*** Opening of PROVIDED INFORMATION ***

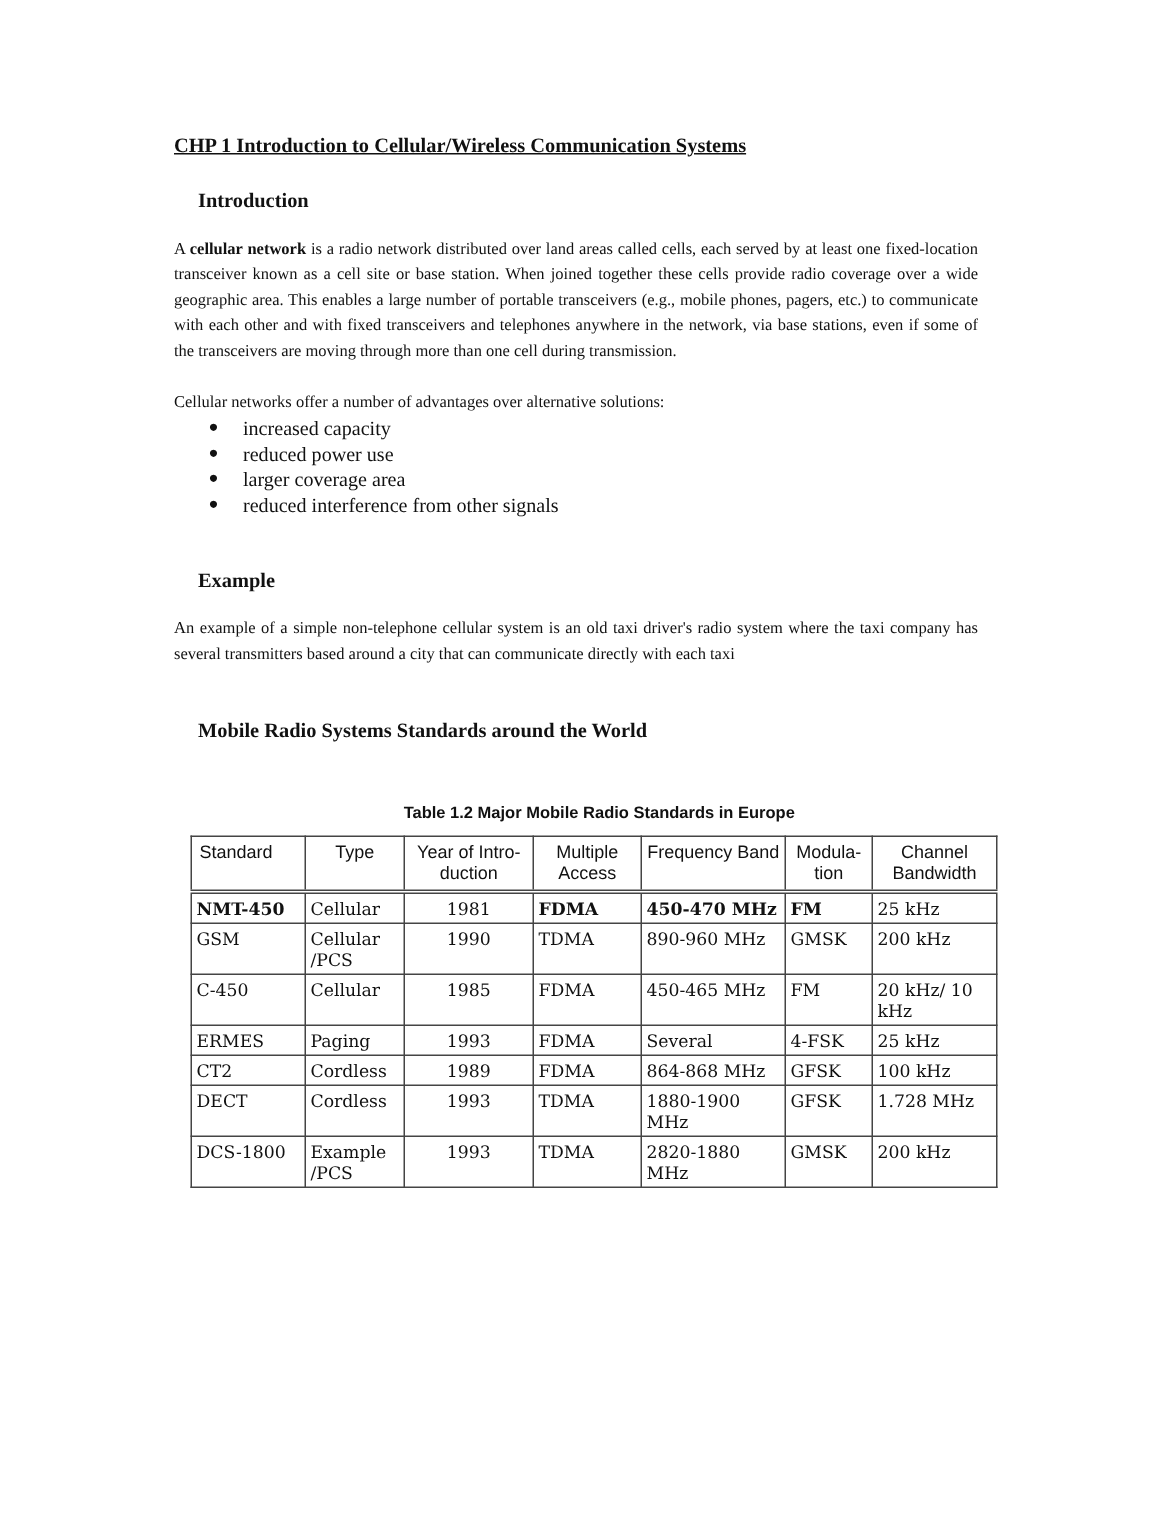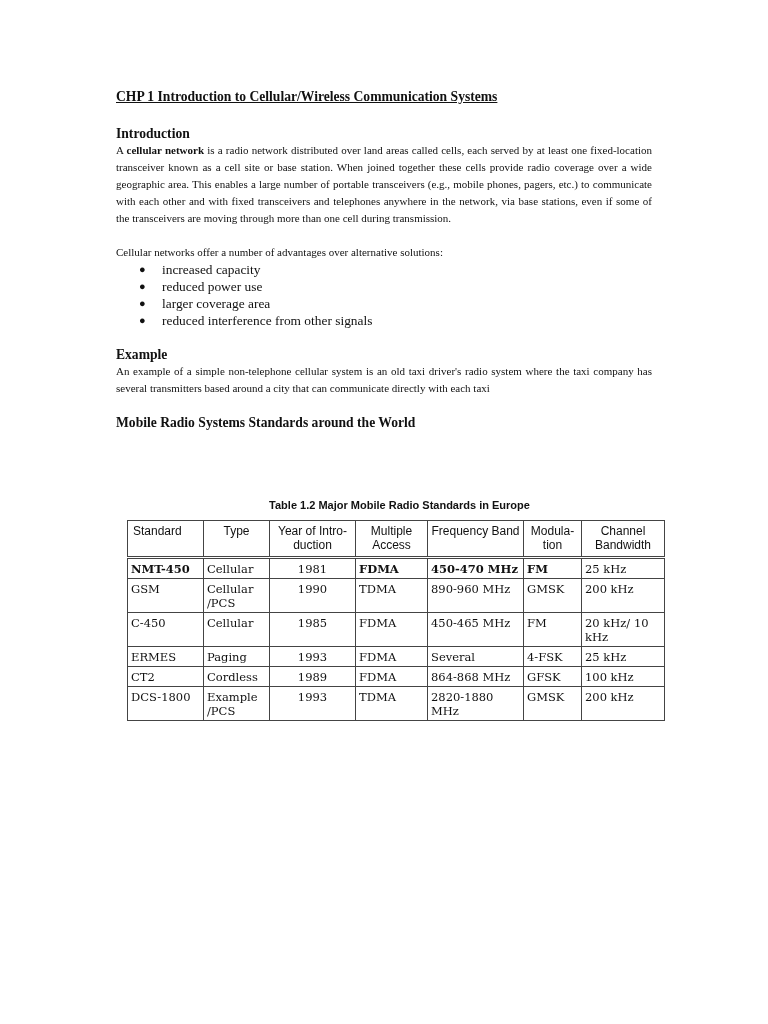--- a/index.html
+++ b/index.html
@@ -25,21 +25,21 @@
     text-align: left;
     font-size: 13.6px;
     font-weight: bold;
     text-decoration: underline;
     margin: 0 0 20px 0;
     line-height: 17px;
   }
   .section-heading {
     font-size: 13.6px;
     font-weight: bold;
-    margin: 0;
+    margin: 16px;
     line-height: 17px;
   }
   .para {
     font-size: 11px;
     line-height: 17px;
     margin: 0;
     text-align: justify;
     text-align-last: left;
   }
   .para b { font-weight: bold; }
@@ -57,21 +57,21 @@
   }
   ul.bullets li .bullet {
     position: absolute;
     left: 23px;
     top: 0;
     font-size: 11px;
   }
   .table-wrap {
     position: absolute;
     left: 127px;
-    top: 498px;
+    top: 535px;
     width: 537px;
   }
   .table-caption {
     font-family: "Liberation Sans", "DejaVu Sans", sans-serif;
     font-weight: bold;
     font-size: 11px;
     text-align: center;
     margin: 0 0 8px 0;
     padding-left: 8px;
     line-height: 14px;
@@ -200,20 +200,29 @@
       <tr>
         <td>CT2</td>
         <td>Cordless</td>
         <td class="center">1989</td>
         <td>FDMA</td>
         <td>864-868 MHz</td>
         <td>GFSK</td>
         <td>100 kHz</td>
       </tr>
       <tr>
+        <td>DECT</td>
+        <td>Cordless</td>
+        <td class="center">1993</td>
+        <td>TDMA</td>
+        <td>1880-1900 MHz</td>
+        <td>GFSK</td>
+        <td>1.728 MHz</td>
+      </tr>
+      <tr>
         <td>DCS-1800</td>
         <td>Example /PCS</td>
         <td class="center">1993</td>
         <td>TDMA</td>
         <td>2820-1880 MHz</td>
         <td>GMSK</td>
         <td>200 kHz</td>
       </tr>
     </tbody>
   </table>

*** Close of PROVIDED INFORMATION ***
*** Opening of PROVIDED INFORMATION ***

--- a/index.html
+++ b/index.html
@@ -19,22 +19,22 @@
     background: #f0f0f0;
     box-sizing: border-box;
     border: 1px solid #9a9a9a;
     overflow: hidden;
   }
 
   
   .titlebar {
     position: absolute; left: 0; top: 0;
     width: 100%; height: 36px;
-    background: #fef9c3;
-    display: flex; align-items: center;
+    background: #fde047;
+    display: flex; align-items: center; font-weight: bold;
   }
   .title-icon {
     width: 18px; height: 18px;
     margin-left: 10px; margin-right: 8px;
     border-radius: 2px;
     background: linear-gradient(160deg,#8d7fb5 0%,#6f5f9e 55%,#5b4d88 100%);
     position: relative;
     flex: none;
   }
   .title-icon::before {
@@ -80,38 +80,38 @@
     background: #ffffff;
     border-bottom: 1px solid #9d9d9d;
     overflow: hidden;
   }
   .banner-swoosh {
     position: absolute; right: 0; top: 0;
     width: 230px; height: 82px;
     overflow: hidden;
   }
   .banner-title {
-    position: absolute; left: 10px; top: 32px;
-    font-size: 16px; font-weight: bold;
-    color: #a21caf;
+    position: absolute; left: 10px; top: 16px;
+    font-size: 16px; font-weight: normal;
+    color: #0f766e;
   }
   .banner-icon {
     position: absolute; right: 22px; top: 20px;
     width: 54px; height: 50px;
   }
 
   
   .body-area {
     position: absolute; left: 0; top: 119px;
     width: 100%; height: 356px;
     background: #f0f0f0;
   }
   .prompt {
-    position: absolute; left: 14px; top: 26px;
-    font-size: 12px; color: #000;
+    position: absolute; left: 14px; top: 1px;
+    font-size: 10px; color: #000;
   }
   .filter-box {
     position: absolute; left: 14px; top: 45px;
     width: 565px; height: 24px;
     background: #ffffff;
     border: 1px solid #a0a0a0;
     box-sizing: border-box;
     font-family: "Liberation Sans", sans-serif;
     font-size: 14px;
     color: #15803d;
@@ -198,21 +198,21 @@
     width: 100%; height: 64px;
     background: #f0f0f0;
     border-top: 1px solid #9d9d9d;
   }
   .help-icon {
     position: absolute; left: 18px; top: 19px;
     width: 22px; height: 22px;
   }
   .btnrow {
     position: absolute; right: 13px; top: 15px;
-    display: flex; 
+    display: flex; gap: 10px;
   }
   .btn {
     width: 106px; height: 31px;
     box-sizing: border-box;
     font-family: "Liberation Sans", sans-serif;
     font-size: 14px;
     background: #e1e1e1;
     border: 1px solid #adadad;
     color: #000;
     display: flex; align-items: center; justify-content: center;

*** Close of PROVIDED INFORMATION ***

» **ACTIVITY**: In the material above, find every line with the word "margin" and show it.

» **RESPONSE BELOW**:
     margin: 0 0 20px 0;
-    margin: 0;
+    margin: 16px;
     margin: 0;
     margin: 0 0 8px 0;
     margin-left: 10px; margin-right: 8px;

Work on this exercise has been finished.